Momentum Variations

Does Complexity Beat Simplicity?

August 2018. Reading Time: 10 Minutes. Author: Nicolas Rabener.


  • The simplicity of the Momentum factor can be intellectually challenging
  • Various alternative Momentum versions highlight remarkable similar return profiles
  • The robustness is an attractive characteristic of the investment strategy


What do selfies, the Kardashians, Crocs, blue cheese, and Boris Johnson have in common? They all rank within the top 50 things that split the opinion of modern British people according to a recent survey. An equivalent list in finance likely includes cryptocurrencies, the valuation of the S&P 500, the direction of interest rates, the future of the Euro, and the Momentum factor. The latter is a slightly more unusual component as there is a significant amount of academic research that has shown that Momentum, both time series and cross-sectional, works within various asset classes, across different markets and time periods.

However, especially long-short Momentum in equities tends to be either favoured, mostly by quants, or actively disliked, usually by discretionary investors. It is reasonable that investors who create detailed fundamental models, regularly meet corporate CEOs, and often studied hundreds of hours after work for the charted financial analyst (CFA) designation struggle with an investment strategy that can be replicated by high school students. In this short research note, we will therefore investigate more complex variations of the Momentum factor, which might intellectually be more satisfying and potentially result in higher risk-adjusted returns (read Momentum Factor: Intra vs Cross-Sector).
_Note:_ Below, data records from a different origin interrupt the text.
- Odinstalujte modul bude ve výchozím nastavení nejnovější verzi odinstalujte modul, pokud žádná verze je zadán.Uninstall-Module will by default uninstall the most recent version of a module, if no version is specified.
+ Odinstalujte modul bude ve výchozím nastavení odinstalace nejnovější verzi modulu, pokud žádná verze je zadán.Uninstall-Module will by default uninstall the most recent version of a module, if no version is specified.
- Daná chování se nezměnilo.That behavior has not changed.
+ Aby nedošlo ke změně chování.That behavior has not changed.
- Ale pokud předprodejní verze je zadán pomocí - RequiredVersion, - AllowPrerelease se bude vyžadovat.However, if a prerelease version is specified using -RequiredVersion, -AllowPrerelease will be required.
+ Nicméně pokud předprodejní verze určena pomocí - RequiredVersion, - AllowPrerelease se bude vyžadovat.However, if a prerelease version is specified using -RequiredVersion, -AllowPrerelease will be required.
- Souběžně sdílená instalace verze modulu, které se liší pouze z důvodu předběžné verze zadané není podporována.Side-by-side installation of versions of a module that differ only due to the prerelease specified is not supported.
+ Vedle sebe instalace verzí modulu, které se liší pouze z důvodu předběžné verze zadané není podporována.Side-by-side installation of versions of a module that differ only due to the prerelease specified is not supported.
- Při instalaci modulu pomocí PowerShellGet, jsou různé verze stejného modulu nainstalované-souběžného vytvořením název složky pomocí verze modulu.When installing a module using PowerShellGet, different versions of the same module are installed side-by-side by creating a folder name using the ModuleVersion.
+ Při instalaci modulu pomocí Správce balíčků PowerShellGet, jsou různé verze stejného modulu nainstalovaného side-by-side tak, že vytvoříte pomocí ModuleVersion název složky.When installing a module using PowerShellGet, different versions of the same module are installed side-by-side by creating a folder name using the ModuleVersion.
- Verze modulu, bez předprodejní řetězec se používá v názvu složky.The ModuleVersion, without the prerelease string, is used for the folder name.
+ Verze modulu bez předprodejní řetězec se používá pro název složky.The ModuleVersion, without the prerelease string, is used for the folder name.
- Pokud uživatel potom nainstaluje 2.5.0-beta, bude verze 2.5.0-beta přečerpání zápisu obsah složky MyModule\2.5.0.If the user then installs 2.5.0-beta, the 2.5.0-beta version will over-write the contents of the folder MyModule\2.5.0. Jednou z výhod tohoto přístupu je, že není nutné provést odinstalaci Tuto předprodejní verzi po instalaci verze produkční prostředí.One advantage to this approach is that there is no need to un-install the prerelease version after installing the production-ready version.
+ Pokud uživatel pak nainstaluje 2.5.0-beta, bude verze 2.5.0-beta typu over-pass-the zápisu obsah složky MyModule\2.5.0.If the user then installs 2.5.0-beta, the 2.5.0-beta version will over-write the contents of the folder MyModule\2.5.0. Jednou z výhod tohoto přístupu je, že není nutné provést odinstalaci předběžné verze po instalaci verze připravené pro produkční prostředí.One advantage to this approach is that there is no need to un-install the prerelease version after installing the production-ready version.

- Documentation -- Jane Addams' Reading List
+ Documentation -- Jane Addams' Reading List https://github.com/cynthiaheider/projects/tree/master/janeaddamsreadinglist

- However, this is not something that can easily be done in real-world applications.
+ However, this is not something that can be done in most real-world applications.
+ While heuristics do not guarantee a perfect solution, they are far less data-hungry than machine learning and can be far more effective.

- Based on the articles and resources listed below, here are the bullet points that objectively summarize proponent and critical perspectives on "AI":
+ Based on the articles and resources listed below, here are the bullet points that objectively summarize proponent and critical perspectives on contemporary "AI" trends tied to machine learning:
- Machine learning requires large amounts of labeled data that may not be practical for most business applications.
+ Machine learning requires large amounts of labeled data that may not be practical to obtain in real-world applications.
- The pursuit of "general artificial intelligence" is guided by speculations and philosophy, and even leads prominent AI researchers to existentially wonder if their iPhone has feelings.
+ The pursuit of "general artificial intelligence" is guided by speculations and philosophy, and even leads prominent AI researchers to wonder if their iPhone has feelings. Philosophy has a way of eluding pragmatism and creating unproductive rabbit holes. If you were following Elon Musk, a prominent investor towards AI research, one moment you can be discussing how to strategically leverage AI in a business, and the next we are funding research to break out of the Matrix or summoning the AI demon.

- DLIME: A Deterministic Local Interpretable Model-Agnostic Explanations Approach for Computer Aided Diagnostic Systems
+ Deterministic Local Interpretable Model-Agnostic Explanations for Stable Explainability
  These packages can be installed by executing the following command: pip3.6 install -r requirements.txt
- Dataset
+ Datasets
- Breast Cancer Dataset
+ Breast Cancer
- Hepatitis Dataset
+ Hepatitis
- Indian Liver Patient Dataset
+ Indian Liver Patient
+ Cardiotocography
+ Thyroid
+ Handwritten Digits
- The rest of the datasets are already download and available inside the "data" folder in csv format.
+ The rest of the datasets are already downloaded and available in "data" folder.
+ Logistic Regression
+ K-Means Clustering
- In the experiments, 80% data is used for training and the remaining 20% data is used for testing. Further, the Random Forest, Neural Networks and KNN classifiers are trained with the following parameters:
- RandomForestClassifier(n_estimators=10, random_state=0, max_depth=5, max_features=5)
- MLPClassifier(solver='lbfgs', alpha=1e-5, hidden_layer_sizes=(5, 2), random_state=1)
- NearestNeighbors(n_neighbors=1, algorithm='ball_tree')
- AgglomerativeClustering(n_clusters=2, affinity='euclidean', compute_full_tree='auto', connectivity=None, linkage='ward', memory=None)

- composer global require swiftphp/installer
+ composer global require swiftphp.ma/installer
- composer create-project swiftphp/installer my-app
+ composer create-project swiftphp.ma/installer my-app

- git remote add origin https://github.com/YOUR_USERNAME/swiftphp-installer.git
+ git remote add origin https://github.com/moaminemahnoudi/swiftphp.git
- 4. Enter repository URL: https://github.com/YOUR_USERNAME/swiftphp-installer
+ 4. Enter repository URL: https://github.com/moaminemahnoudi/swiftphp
We focus on the Momentum factor in the US, Europe and Japan, which is defined as buying the winning and shorting the losing stocks. The factor performance is calculated by constructing a long-short beta-neutral portfolio of the top and bottom 10% of stocks ranked by the factor definition. Only stocks with a minimum market capitalisation of $1 billion are included. Portfolios are rebalanced monthly and each transaction incurs costs of 10 basis points. We investigate the following Momentum variations:

  • Classic (Fama-French): Sorting stocks by their performance over the last 12 months, excluding the most recent month
  • Sharpe Ratio: Sorting stocks by their Sharpe ratio of the last 12 months
  • Gain / Loss Ratio: Sorting simultaneously by performance (Classic) and the ratio of winning days over losing days, weighted equally
  • Slope: Sorting simultaneously by performance (Classic) and the slope, which is calculated as the absolute difference between the 12-month return today and one-year ago, weighted equally
  • Alpha: Sorting stocks by their alpha, which is defined as the residual between the 12-month stock return and the sum of seven common equity factor contributions to the stock return
  • Ex. – Skew on Long: Removing all stocks in the long portfolio with negative skewness, then ranking by performance (Classic)
  • Ex. + Skew on Long: Removing all stocks in the long portfolio with positive skewness, then ranking by performance (Classic)
  • Ex. – Skew on Short: Removing all stocks in the short portfolio with negative skewness, then ranking by performance (Classic)
  • Ex. + Skew on Short: Removing all stocks in the short portfolio with positive skewness, then ranking by performance (Classic)


Momentum is a trend-following strategy, but defining a trend is as much art as science. The chart below shows the indexed stock performance of two biotech companies. Emergent BioSolutions (EBS), which develops medical countermeasures for biological and chemical threats as well as for infectious diseases, showed a consistent upward trend over the last 12 months. In contrast, Insmed (INSM), which develops drugs for rare diseases, shows a flat performance over the same time period, except for September 2017, where the stock price doubled in one day after the company announced a successful drug trial. Investors typically prefer consistent upward trends versus sporadic jumps in stock prices as these might not be repeated in the future. The objective of some of the Momentum variations is to identify stocks with higher trend consistency.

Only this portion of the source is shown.